Codapedia is now a division of Find-A-Code

Maggot Therapy Coding & Reimbursement

May 24th, 2012 - Ronald Sherman
0 Votes - Sign in to vote or comment.

 PURPOSE:

This article provides practical information for those interested in maggot therapy coding and reimbursement. It attempts to make available the most current and comprehensive information on the topic, continuing to evolve as maggot therapy coding itself grows and evolves.

 

BACKGROUND & HISTORY:

Maggot therapy is the intentional and therapeutic application of medicinal fly larvae to a wound for the purpose of debridement, disinfection and/or wound healing. In the U.S.,  at least one brand of medicinal maggots is cleared for marketing for the following indications:  "For debriding non-healing necrotic skin and soft tissue wounds, including pressure ulcers, venous stasis ulcers, neuropathic foot ulcers and non-healing traumatic or post surgical wounds."

Maggot therapy may have been practiced in the U.S. for more than 80 years, and it may have, by now, an impressive body of literature to support its safety and efficacy, but coding and reimbursement remain archaic. Even worse, few people really know how best to work within the current system. Thus, there is a great need for a working and malleable reference such as this one.

Since 2004, the not-for-profit BioTherapuetics, Education & Research Foundation has been working actively towards creating simple coding and equitable reimbursement for maggot therapy. This is envisioned as a specific CPT® code, or a general CPT® code and a set of HCPCS supply codes that would adequately describe the treatment rendered. The Biotherapeutics, Education & Research (BTER) Foundation believes specific coding is appropriate because 1) the costs of materials (medical grade maggots and maggot dressings) far exceeds the typical level of reimbursement for the application procedure itself;  2) there is great variety of materials and methods in applying maggot therapy (most dressings are custom made by the therapist from a variety of materials), such that no single code can accurately or adequately represent the time, effort or materials used by the majority of therapists providing that treatment.

After numerous discussions with the American Medical Association (AMA) Committee for CPT® Coding and the Centers for Medicare and Medicaid (CMS), our understanding of their position is as follows:

1) Both AMA and CMS recognize the validity of the treatment and the right of therapists to be compensated

2)AMA believes the best route towards coding is the use of already existing procedure codes for debridement, combined with specific product codes (HCPCS codes to be issued by CMS) to denote the medical grade maggots and maggot dressings that would not be covered by the procedure code alone.
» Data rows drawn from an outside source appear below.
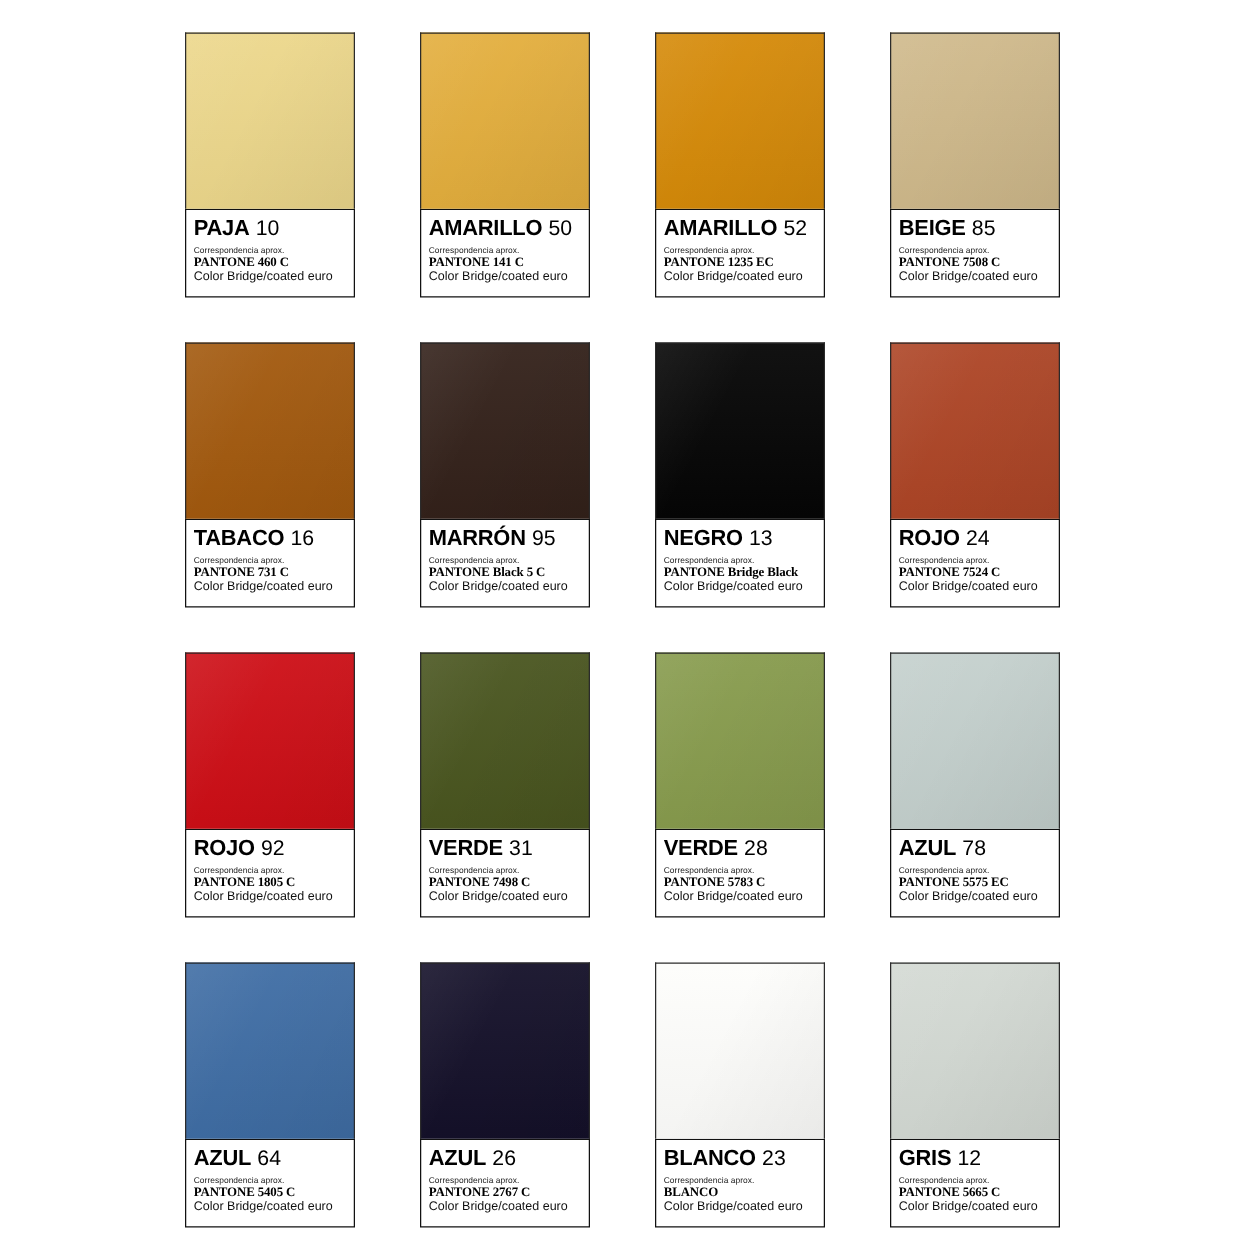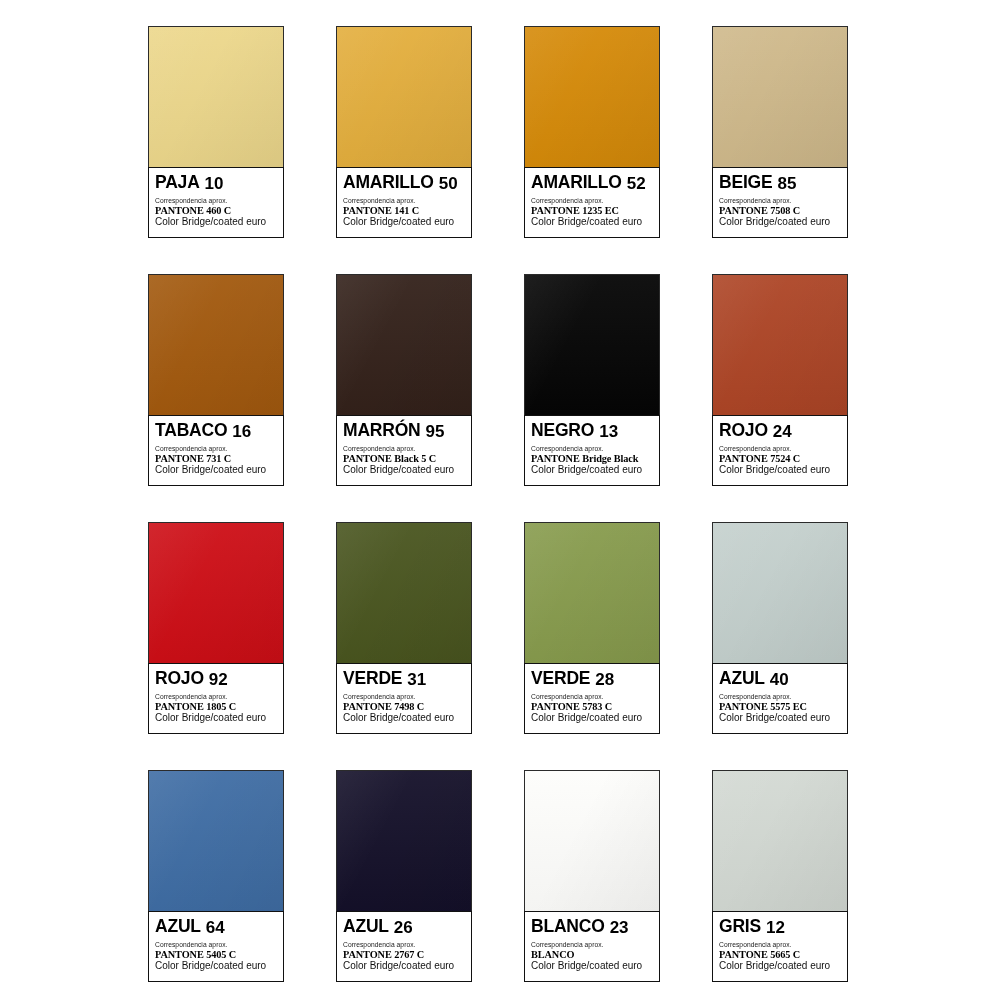--- a/index.html
+++ b/index.html
@@ -75,7 +75,7 @@
 
   .name-line {
     display: flex;
-    align-items: flex-end;
+    align-items: center;
     gap: 5px;
     line-height: 1;
     margin-top: 2px;

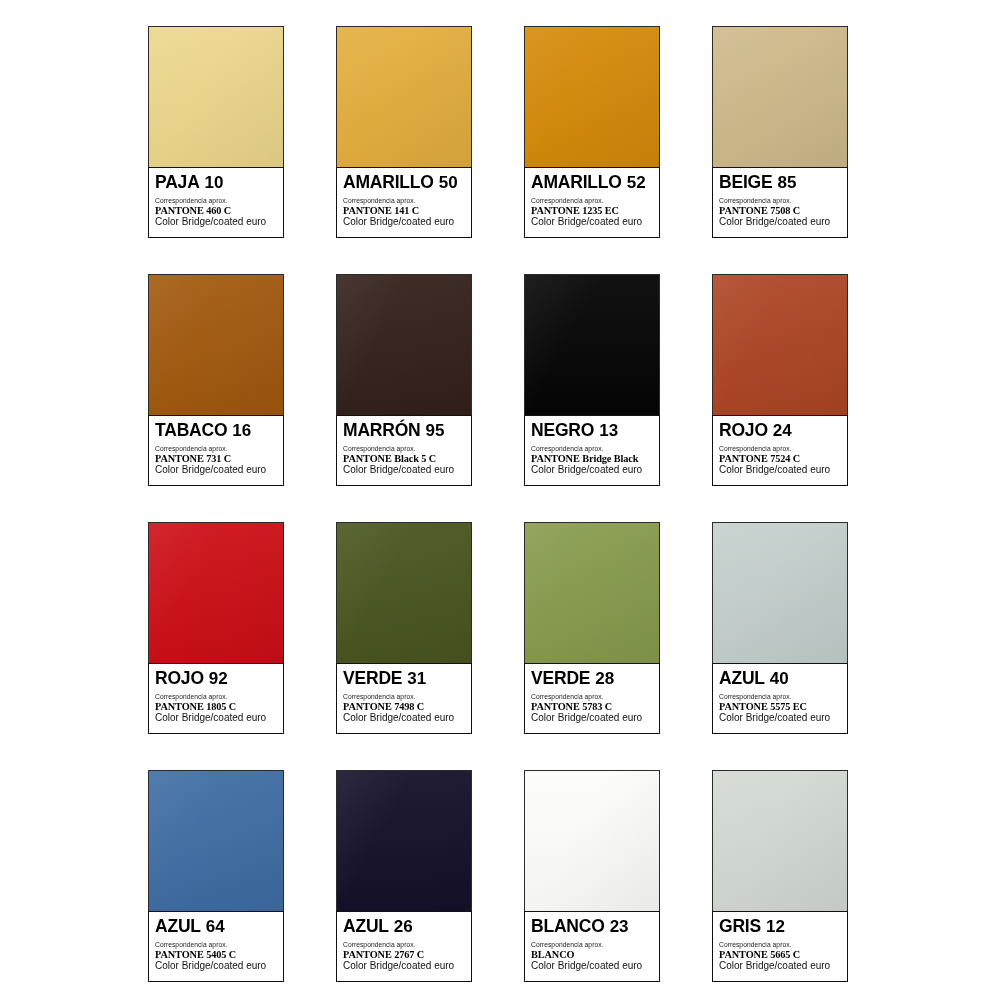--- a/index.html
+++ b/index.html
@@ -90,7 +90,7 @@
   }
   .name-line .cnum {
     font-size: 17px;
-    font-weight: bold;
+    font-weight: normal;
     color: #000000;
   }
 

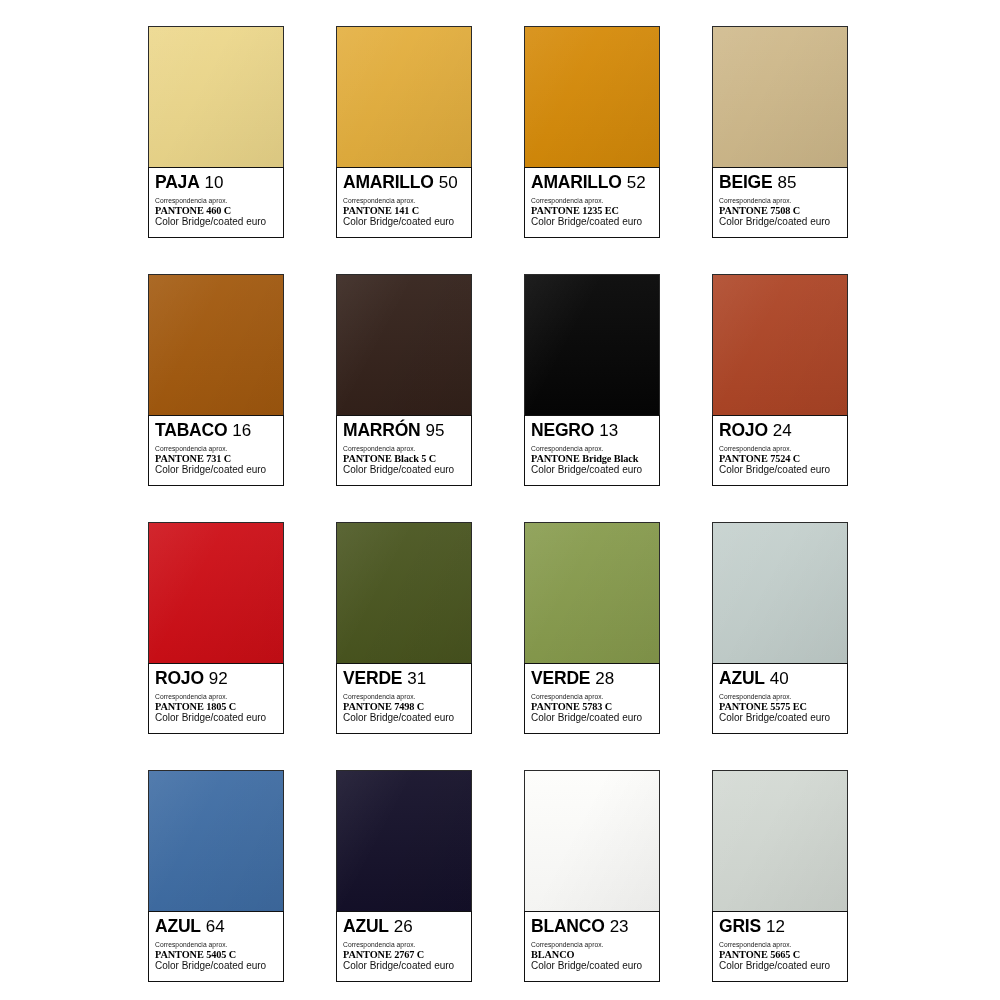--- a/index.html
+++ b/index.html
@@ -272,7 +272,7 @@
     <div class="label-box">
       <div class="name-line">
         <span class="cname">AZUL</span>
-        <span class="cnum">40</span>
+        <span class="cnum">78</span>
       </div>
       <div class="corr">Correspondencia aprox.</div>
       <div class="pantone">PANTONE 5575 EC</div>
3) CMS believes that the best route towards coding is the development of procedures codes (to be issued by AMA) that denote  maggot debridement therapy (MDT) specifically, and include maggot-related products so that no new HCPCS codes would be necessary.

The BTER Foundation believes that a combination of CPT® and HCPCS codes would be ideal to most accurately describe the procedure of maggot debridement therapy and the rapidly growing number of products (of varying costs) specifically used in maggot therapy treatments.

 

CURRENT STATUS OF CODING AND REIMBURSEMENT:

A few sources for recommendations are listed below. It is acknowledged that they differ in some of their recommendations, due to changes over time and differing perspectives. The fact that there are not specific maggot therapy CPT® or HCPCS codes makes coding for MDT an issue of judgment and experience.

 

SPECIFIC CODING RECOMMENDATIONS:

My current coding recommendations are listed below. Of course, they are only guidelines, based on best opinions. They may change over time, as codes and precedents develop. Those seeking reimbursement must make their own determinations.

Within the CPT/HCPCS systems -


Within the ABC Coding System (alternative coding for non-physicians) -

 

ADDITIONAL COMMENTS & DISCUSSION:

The BTER Foundation has initiated a Reimbursement Appeal Assistance Program to assist therapists and patients in appealing denied claims for reimbursement of maggot therapy (and other biotherapies). Be sure to contact the BTER Foundation immediately if a claim was denied, in order to best assemble a successful appeal.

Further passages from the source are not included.